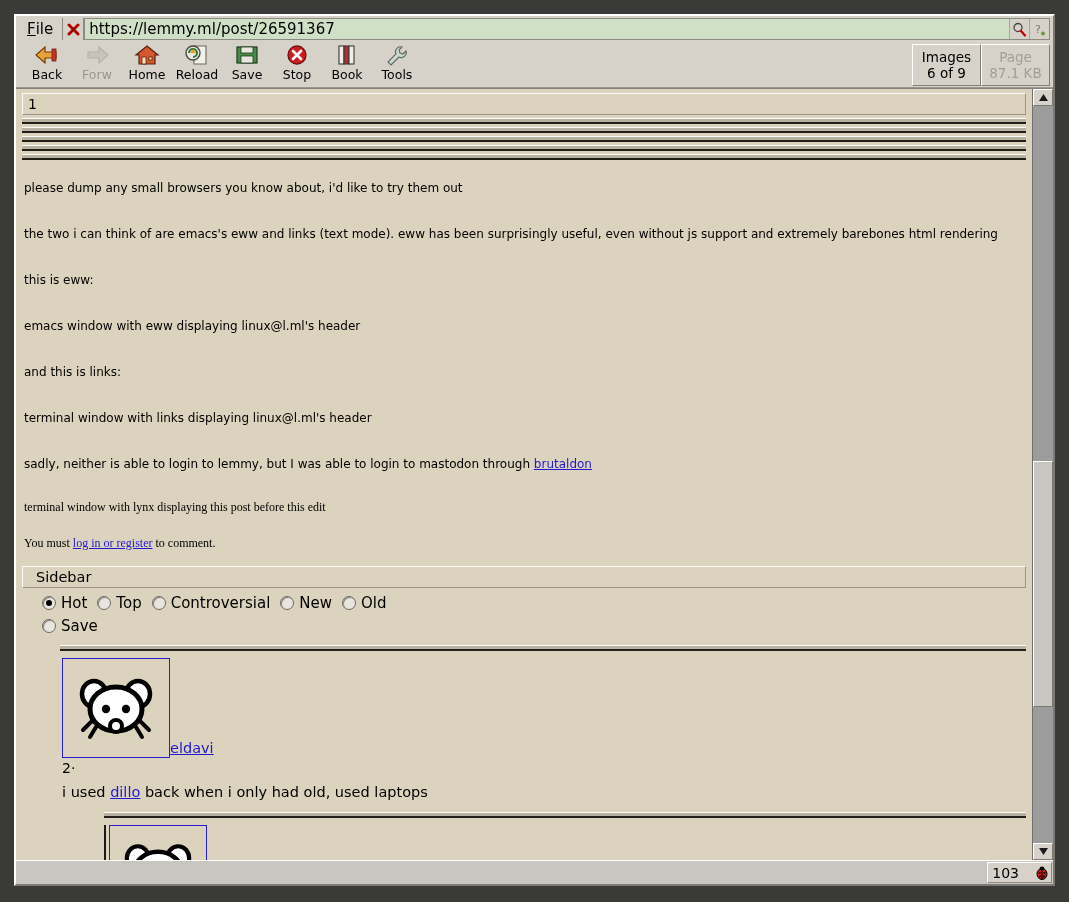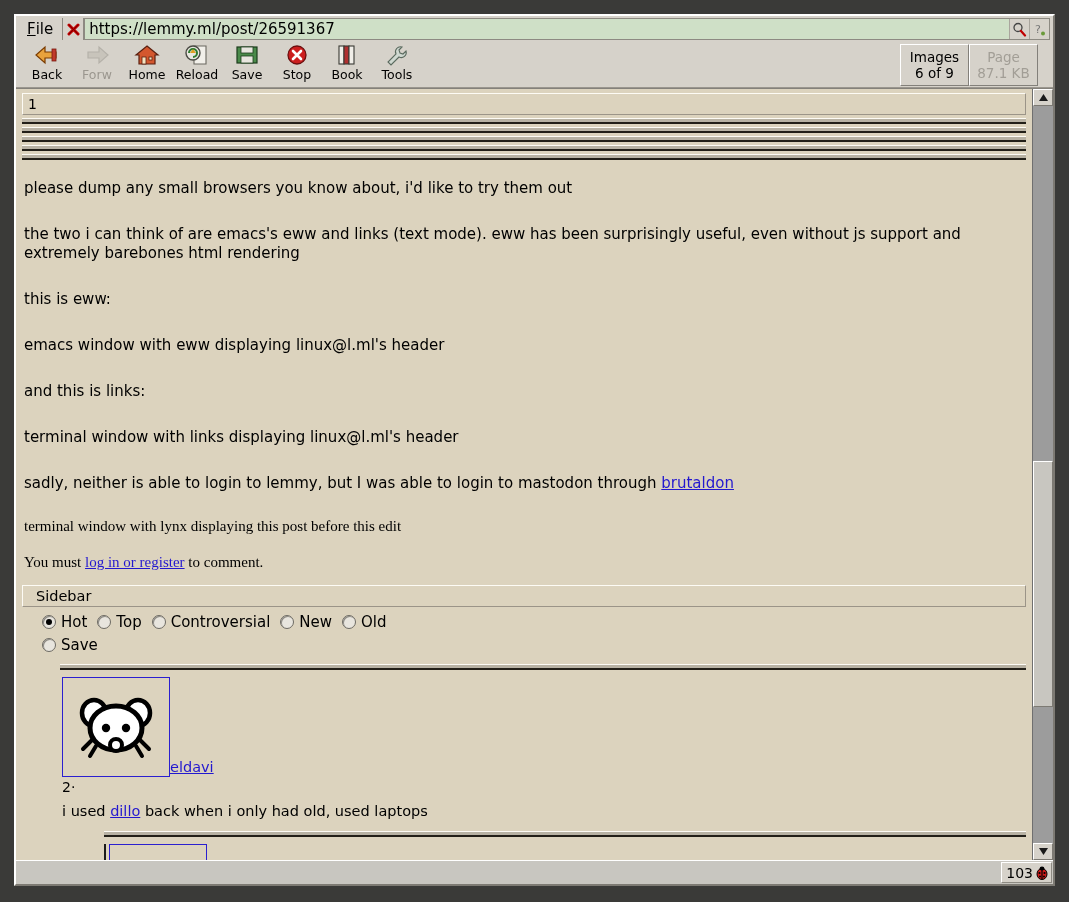--- a/index.html
+++ b/index.html
@@ -119,7 +119,7 @@
   .tool-btn.disabled .ico { opacity: 0.45; }
   .status-boxes {
     position: absolute;
-    right: 15px;
+    right: 3px;
     top: 2px;
     display: flex;
   }

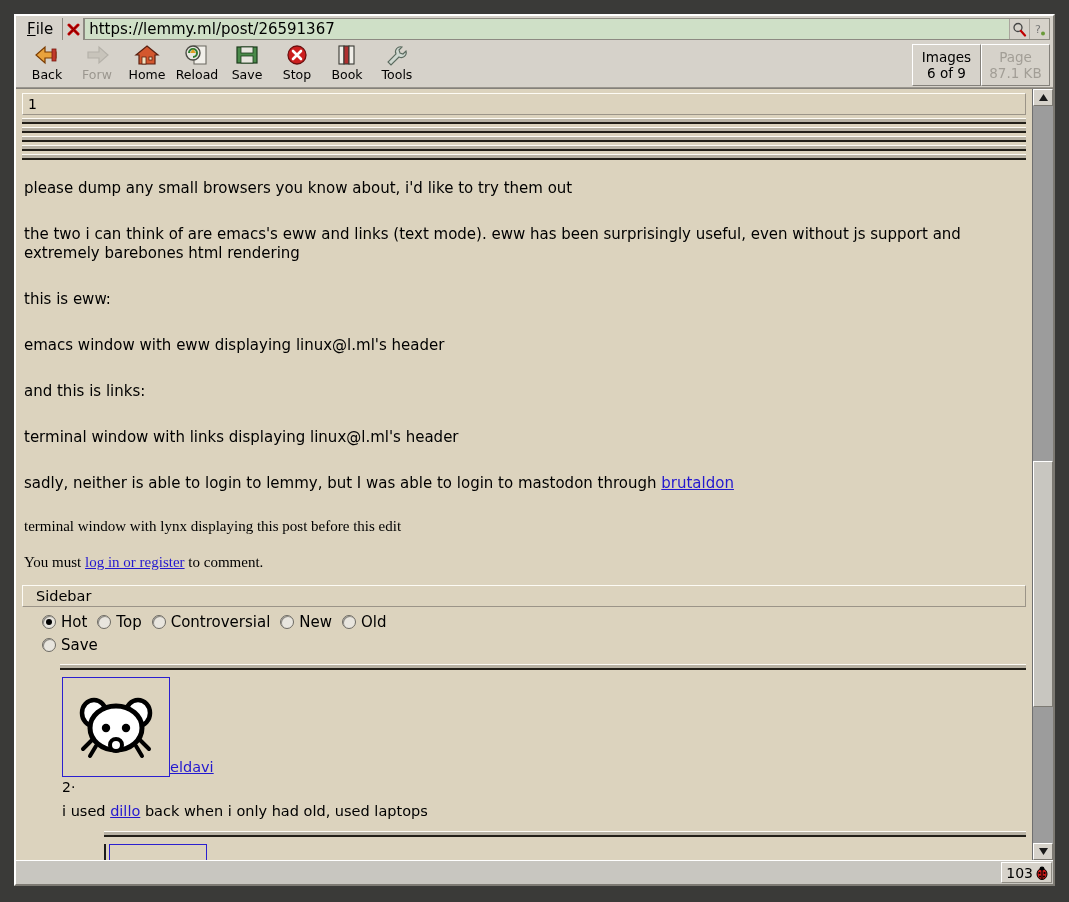--- a/index.html
+++ b/index.html
@@ -218,7 +218,7 @@
   .para {
     margin: 12px 8px;
     padding: 7px 0 8px 0;
-    font-size: 15px;
+    font-size: 12px;
     line-height: 19px;
     color: #000;
   }

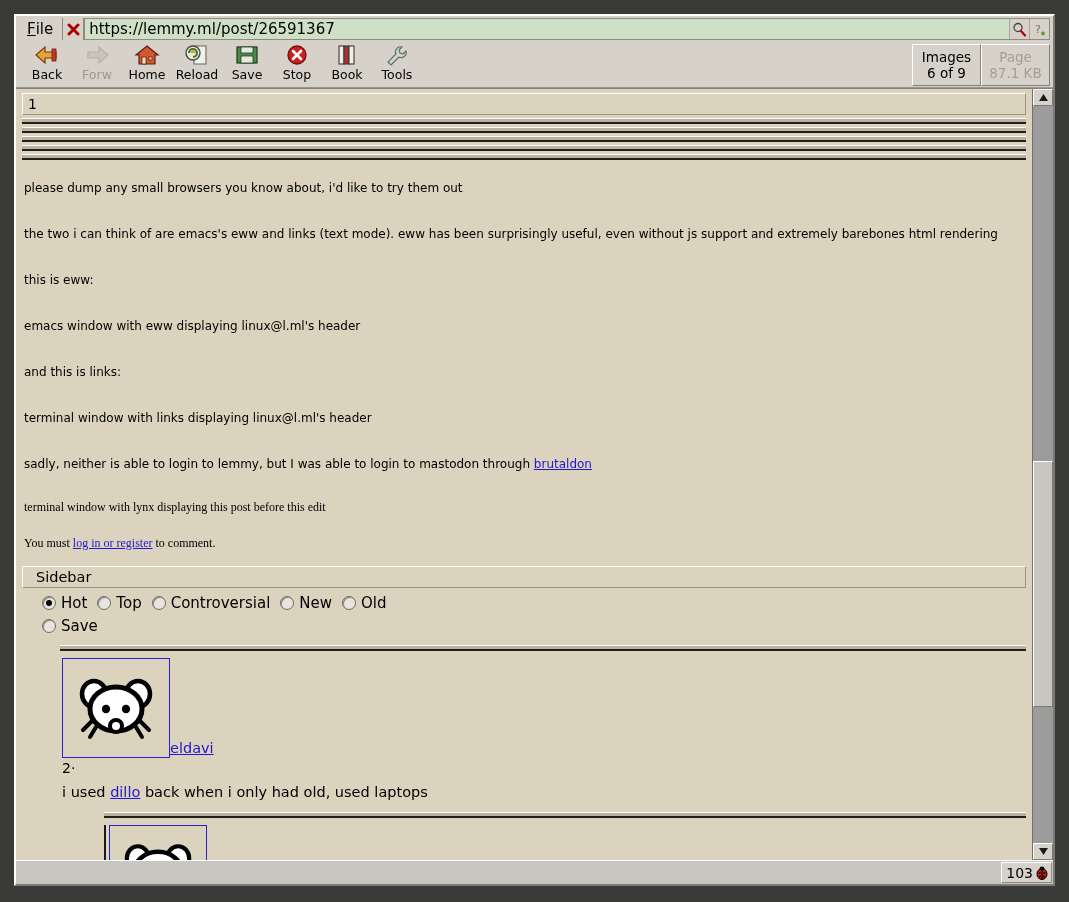--- a/index.html
+++ b/index.html
@@ -331,7 +331,7 @@
   .bug-box {
     display: flex;
     align-items: center;
-    gap: 2px;
+    gap: 16px;
     border: 1px solid #8d8a82;
     border-top-color: #ffffff;
     border-left-color: #ffffff;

[Task description]: Look above for the line containing "-218,7 +218,7 @@" and the line containing "align-items: center;", then reproduce both and everything between them exactly, pictures omitted.

[Output below]:
@@ -218,7 +218,7 @@
   .para {
     margin: 12px 8px;
     padding: 7px 0 8px 0;
-    font-size: 15px;
+    font-size: 12px;
     line-height: 19px;
     color: #000;
   }

--- a/index.html
+++ b/index.html
@@ -331,7 +331,7 @@
   .bug-box {
     display: flex;
     align-items: center;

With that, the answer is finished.